According to Alberta Health, five million rapid antigen test kits, each containing at least five individual tests, are set to expire in March and will be discarded.
Another large stash of tests that expired Jan. 1 have already been tossed. In November, the province told CBC News that 760,000 boxes were in a central warehouse with that expiry date.
At Cambrian Pharmacy in Calgary, pharmacist Mathieu Giroux said that while demand is not nearly as high as it once was, he is still placing regular orders for rapid COVID tests.
But lately, some of his customers are choosing to wait when they realize the limited shelf life left on the current stock.
"Some people don't want them because the expiration is short," said Giroux.
They want to have them on hand, but since they're expiring in less than a few weeks or a month, they're just going to pass for now."

More tests coming​

CBC News reached out to the province to find out what it plans to do once its stockpile is depleted.
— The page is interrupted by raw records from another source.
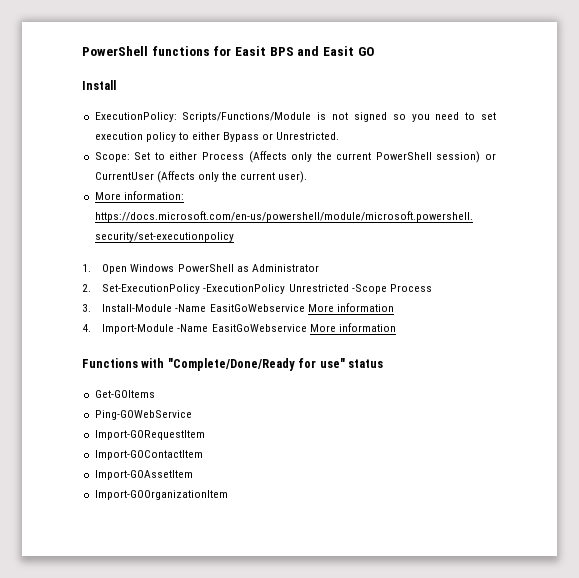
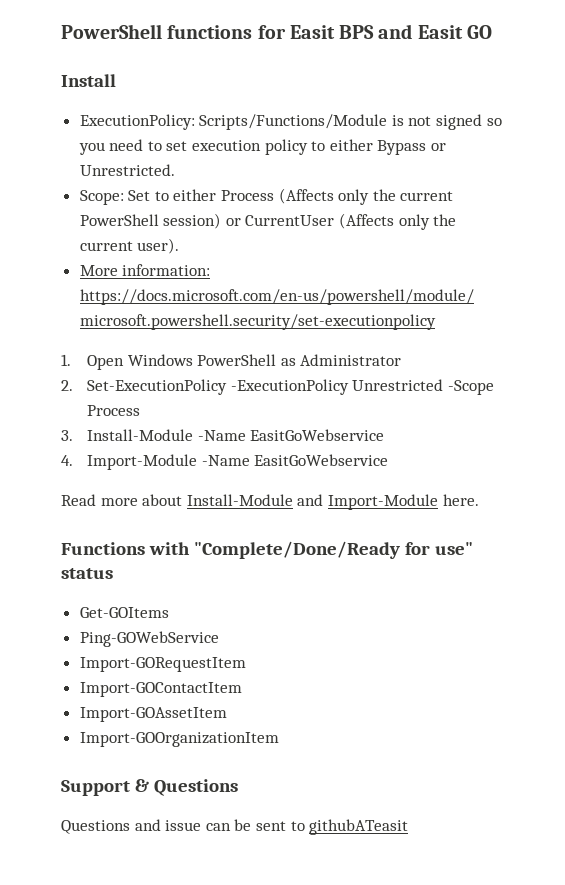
- 3. Install-Module -Name EasitGoWebservice More information
+ 3. Install-Module -Name EasitGoWebservice
- 4. Import-Module -Name EasitGoWebservice More information
+ 4. Import-Module -Name EasitGoWebservice
+ Read more about Install-Module and Import-Module here.
+ Support & Questions
+ Questions and issue can be sent to githubATeasit

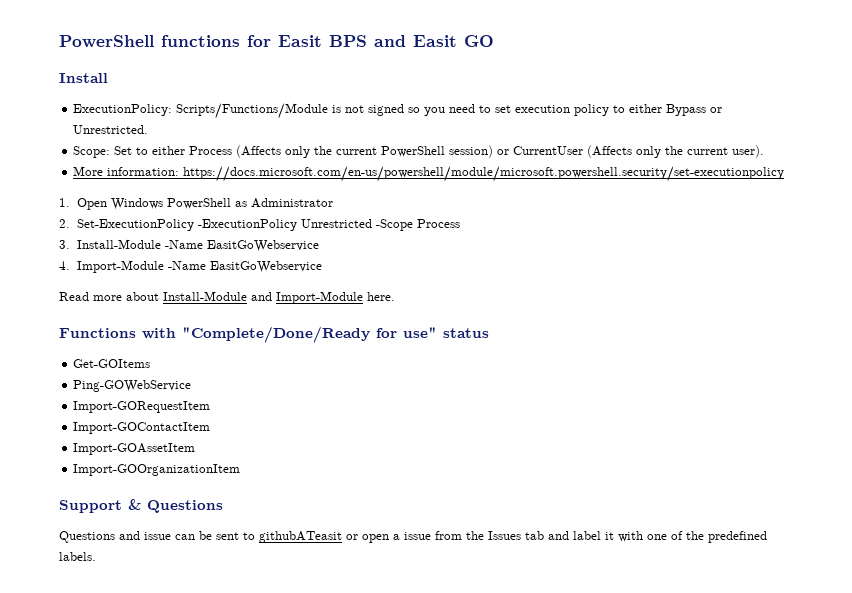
- Questions and issue can be sent to githubATeasit
+ Questions and issue can be sent to githubATeasit or open a issue from the Issues tab and label it with one of the predefined labels.

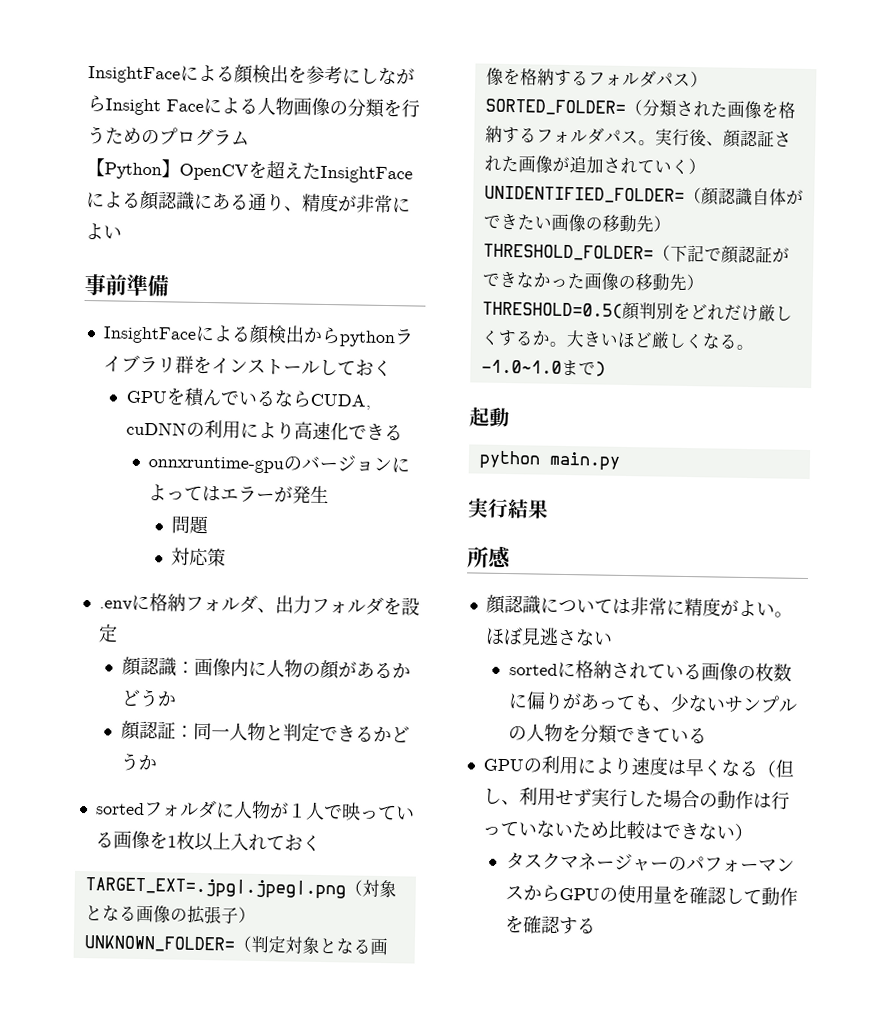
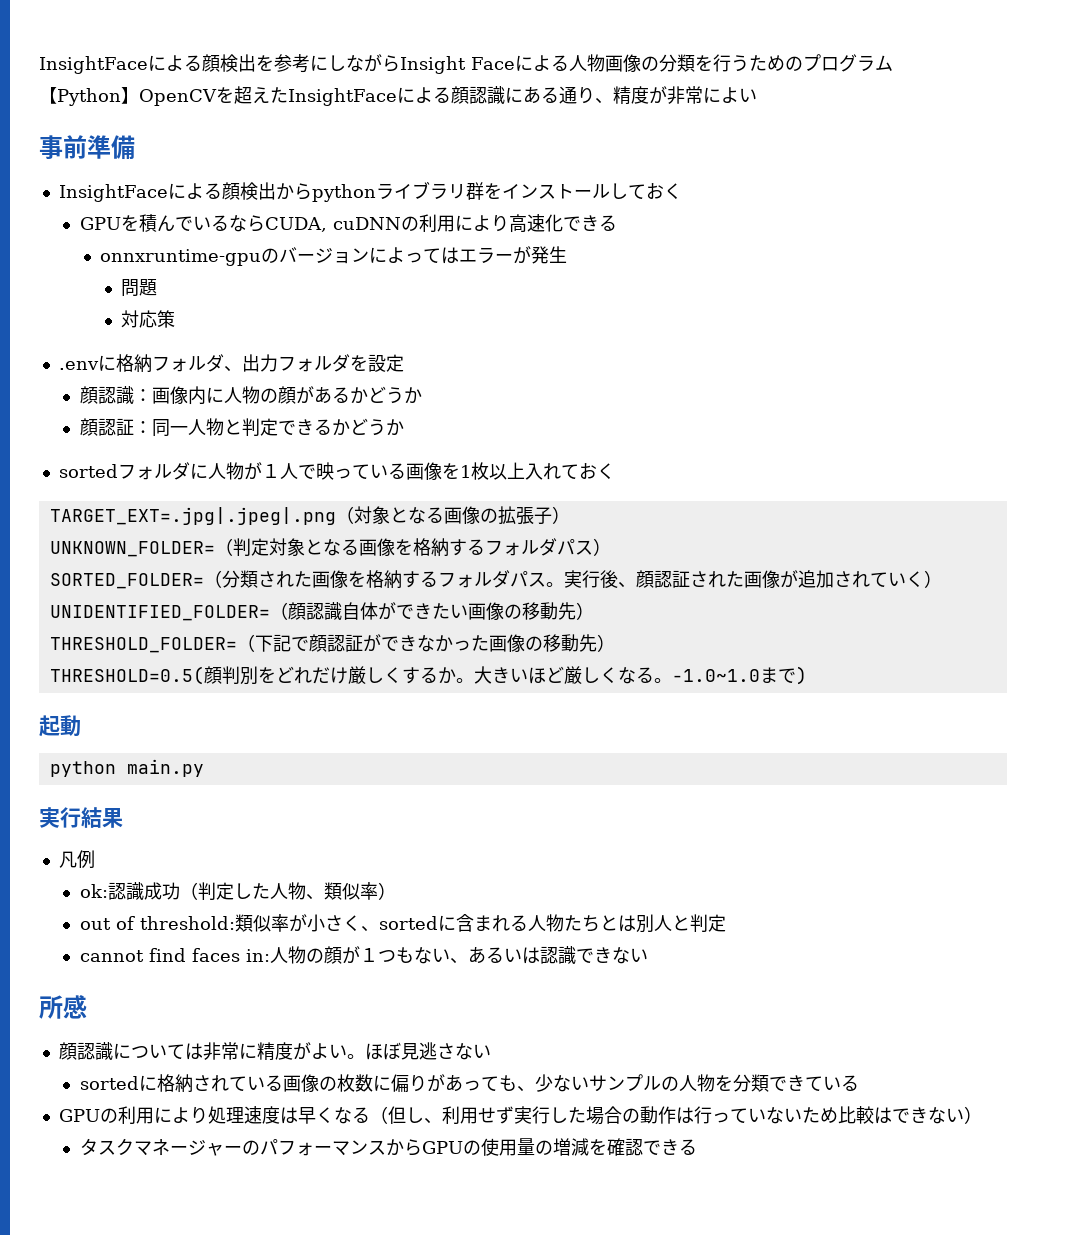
+ 凡例
+ ok:認識成功（判定した人物、類似率）
+ out of threshold:類似率が小さく、sortedに含まれる人物たちとは別人と判定
+ cannot find faces in:人物の顔が１つもない、あるいは認識できない
- GPUの利用により速度は早くなる（但し、利用せず実行した場合の動作は行っていないため比較はできない）
+ GPUの利用により処理速度は早くなる（但し、利用せず実行した場合の動作は行っていないため比較はできない）
- タスクマネージャーのパフォーマンスからGPUの使用量を確認して動作を確認する
+ タスクマネージャーのパフォーマンスからGPUの使用量の増減を確認できる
"Alberta Health is currently working with the federal government to receive additional COVID-19 rapid antigen tests with longer expiry dates, ranging from September to December 2024," an Alberta Health spokesperson said in an email.
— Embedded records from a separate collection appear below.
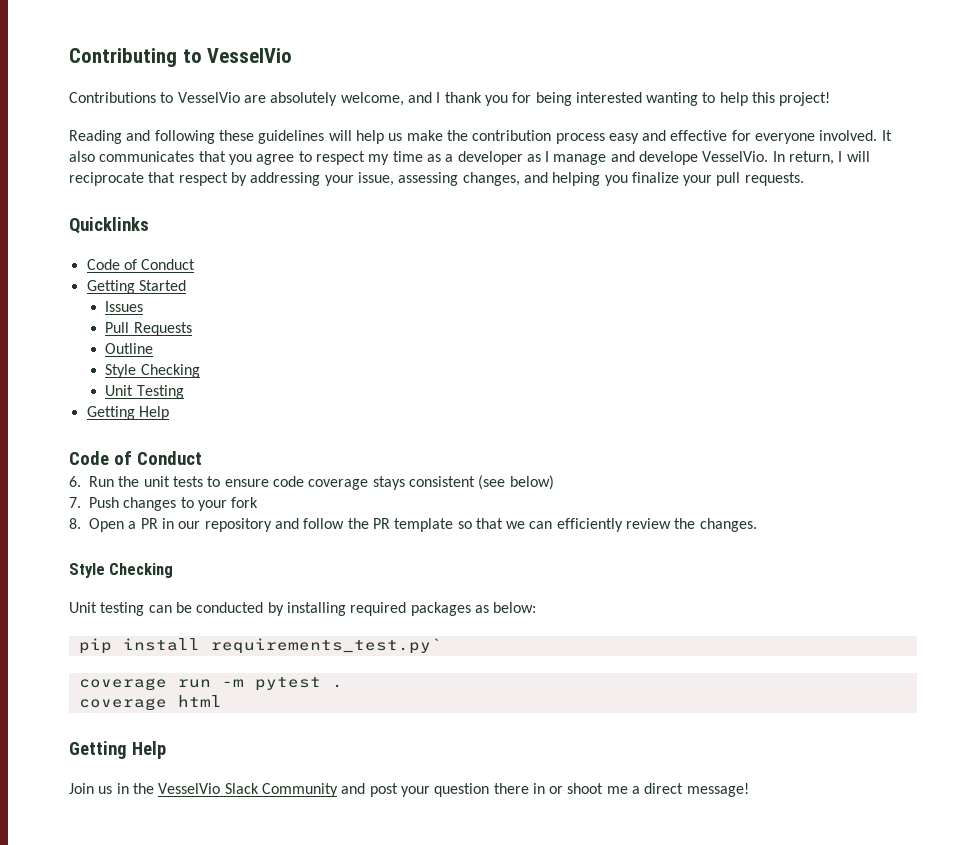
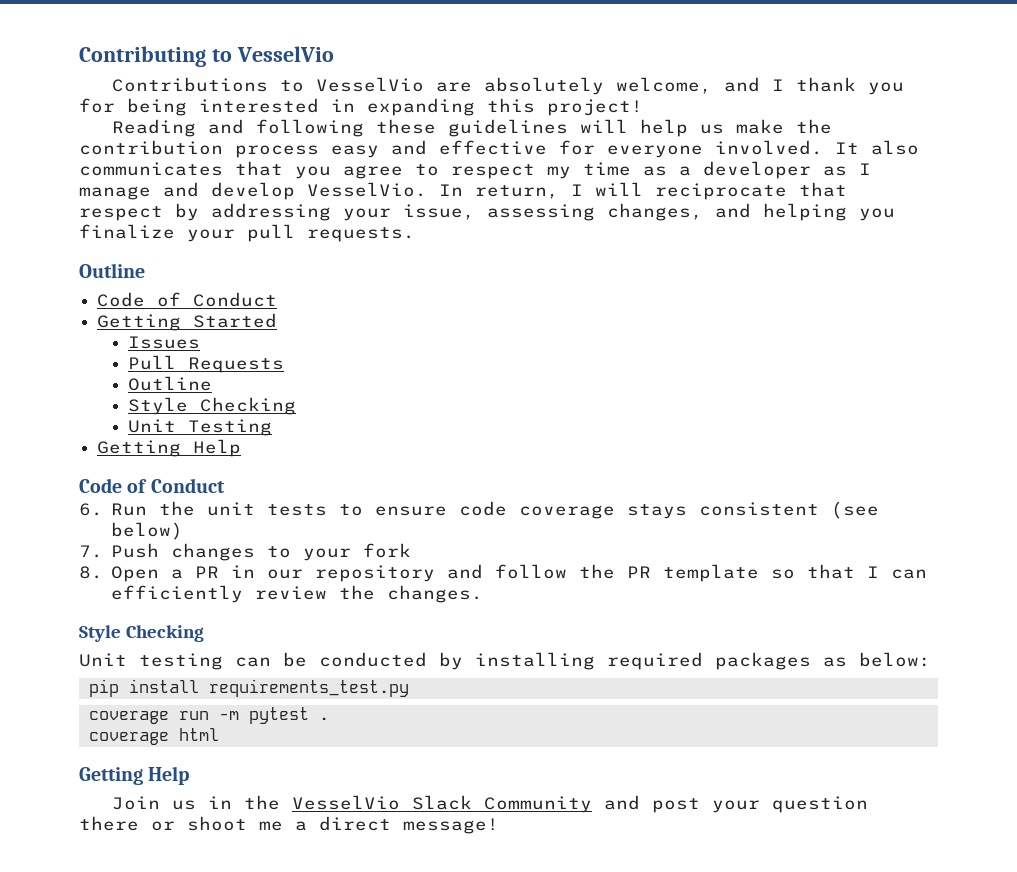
- Contributions to VesselVio are absolutely welcome, and I thank you for being interested wanting to help this project!
+ Contributions to VesselVio are absolutely welcome, and I thank you for being interested in expanding this project!
- It also communicates that you agree to respect my time as a developer as I manage and develope VesselVio.
+ It also communicates that you agree to respect my time as a developer as I manage and develop VesselVio.
  In return, I will reciprocate that respect by addressing your issue, assessing changes, and helping you finalize your pull requests.
- Quicklinks
+ Outline
- 8. Open a PR in our repository and follow the PR template so that we can efficiently review the changes.
+ 8. Open a PR in our repository and follow the PR template so that I can efficiently review the changes.
- pip install requirements_test.py`
+ pip install requirements_test.py
- Join us in the VesselVio Slack Community and post your question there in or shoot me a direct message!
+ Join us in the VesselVio Slack Community and post your question there or shoot me a direct message!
"The tests will begin arriving in Alberta [in the] next few weeks."
The shipments are expected to include the BTNX, Panbio, Artron and Roche brands.
According to the province, rapid tests will be provided free of charge through participating community pharmacies, until mid-December, as long as supplies last.
Dr. Pant Pai is wearing a black blazer and standing in front of a scientific poster

Dr. Nitika Pant Pai is an associate professor in the department of medicine at McGill University. (Nitika Pant Pai)
Dr. Nitika Pant Pai, who has studied the use of rapid antigen tests, is disappointed to hear so many tests have gone unused and will be discarded in Alberta.
"These could have been used in other parts of the world where there are no tests," said Pai, associate professor in the department of medicine at McGill University and a senior research scientist at the Research Institute of the McGill University Health Centre.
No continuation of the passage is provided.